Itemized modification records:
•••••
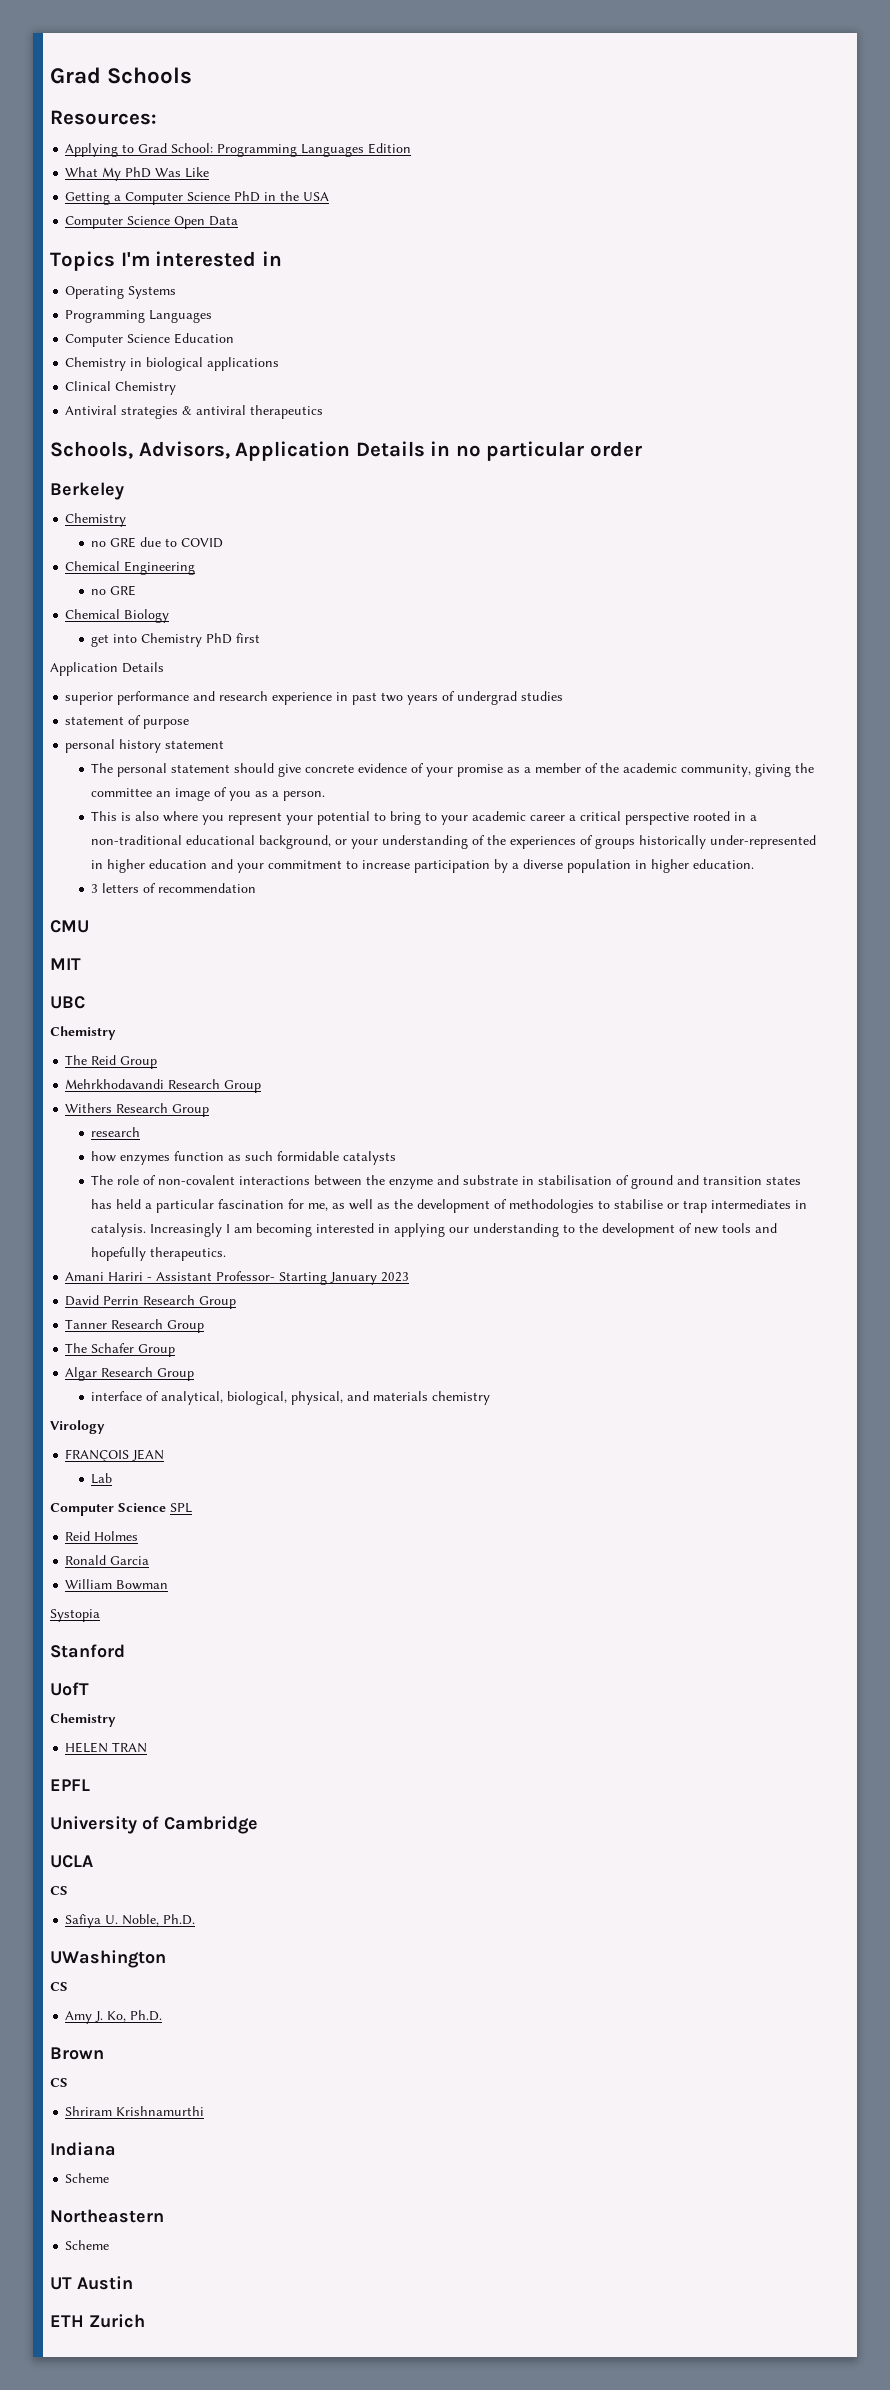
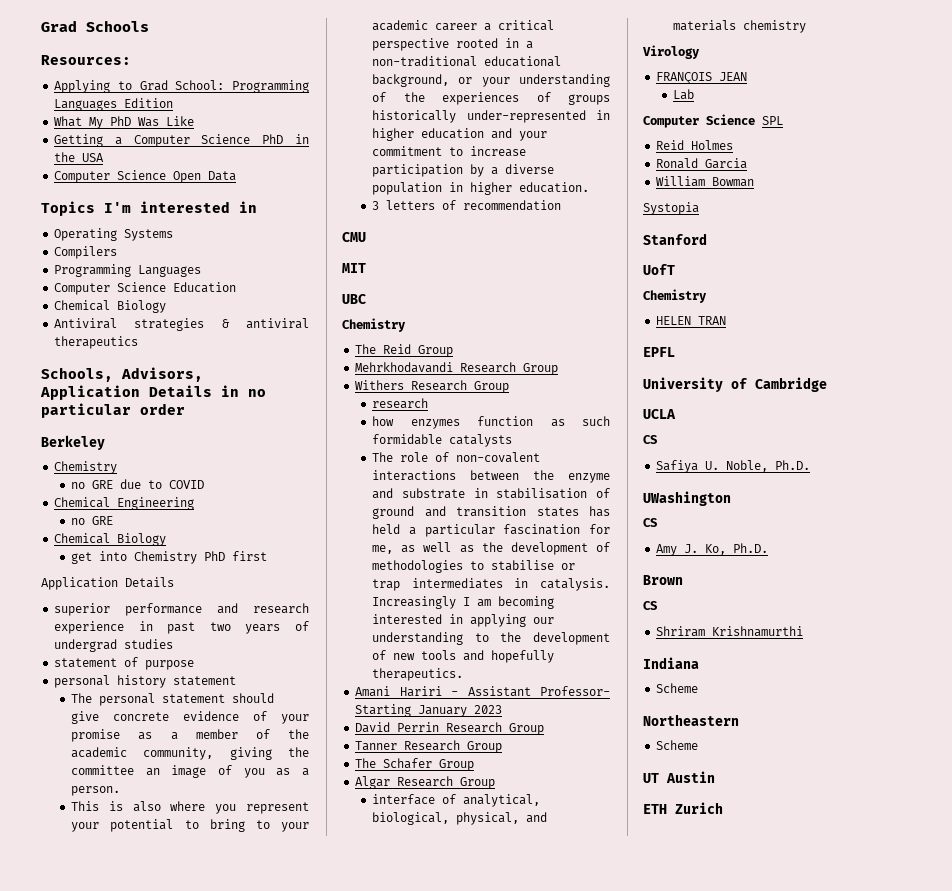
+ Compilers
  Computer Science Education
- Chemistry in biological applications
- Clinical Chemistry
+ Chemical Biology

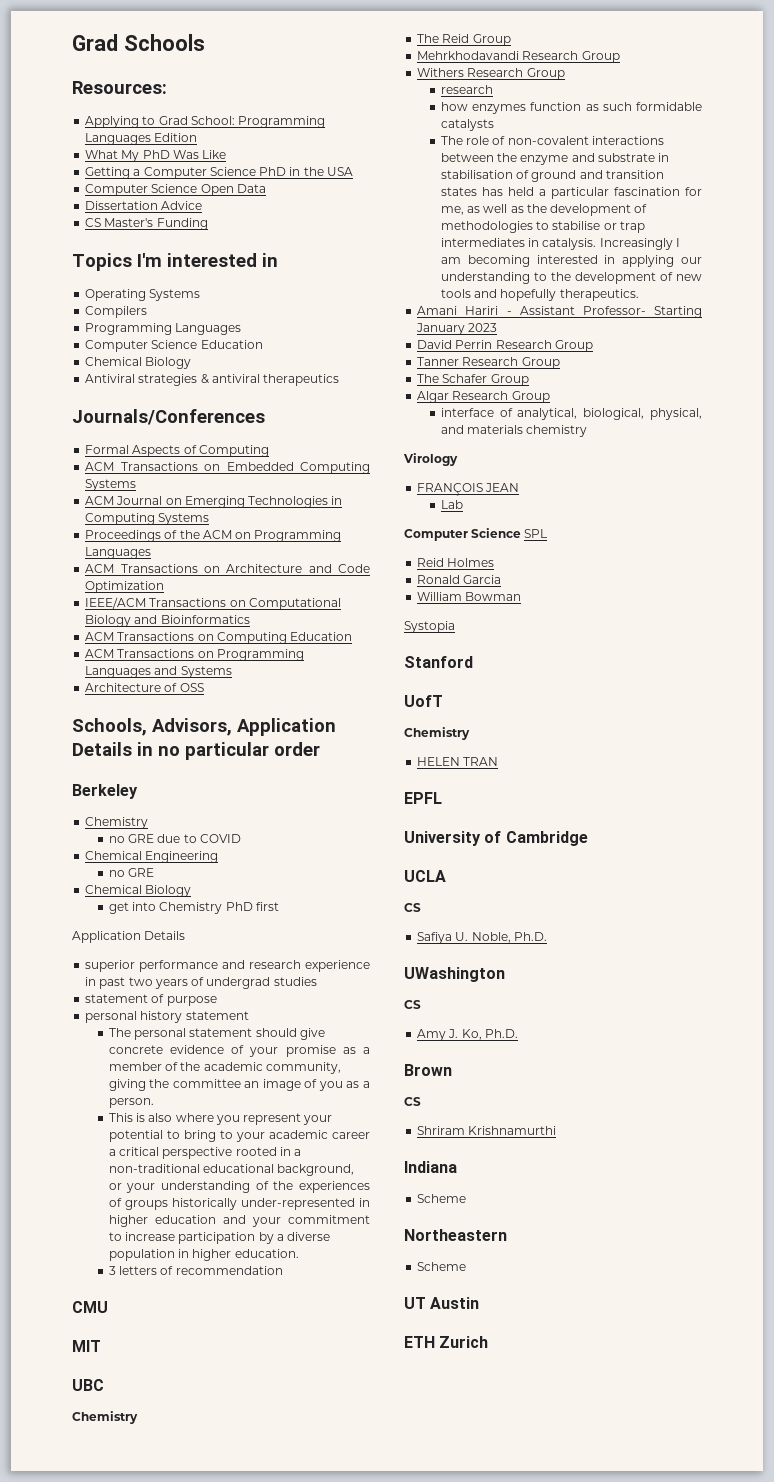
+ Dissertation Advice
+ CS Master's Funding
+ Journals/Conferences
+ Formal Aspects of Computing
+ ACM Transactions on Embedded Computing Systems
+ ACM Journal on Emerging Technologies in Computing Systems
+ Proceedings of the ACM on Programming Languages
+ ACM Transactions on Architecture and Code Optimization
+ IEEE/ACM Transactions on Computational Biology and Bioinformatics
+ ACM Transactions on Computing Education
+ ACM Transactions on Programming Languages and Systems
+ Architecture of OSS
•••••
Only the lines from the one containing "ACM on Programming Languages" through the end of the records above belong in the output, each exactly as it stands, both ends included.

● **OUTPUT BELOW**:
+ Proceedings of the ACM on Programming Languages
+ ACM Transactions on Architecture and Code Optimization
+ IEEE/ACM Transactions on Computational Biology and Bioinformatics
+ ACM Transactions on Computing Education
+ ACM Transactions on Programming Languages and Systems
+ Architecture of OSS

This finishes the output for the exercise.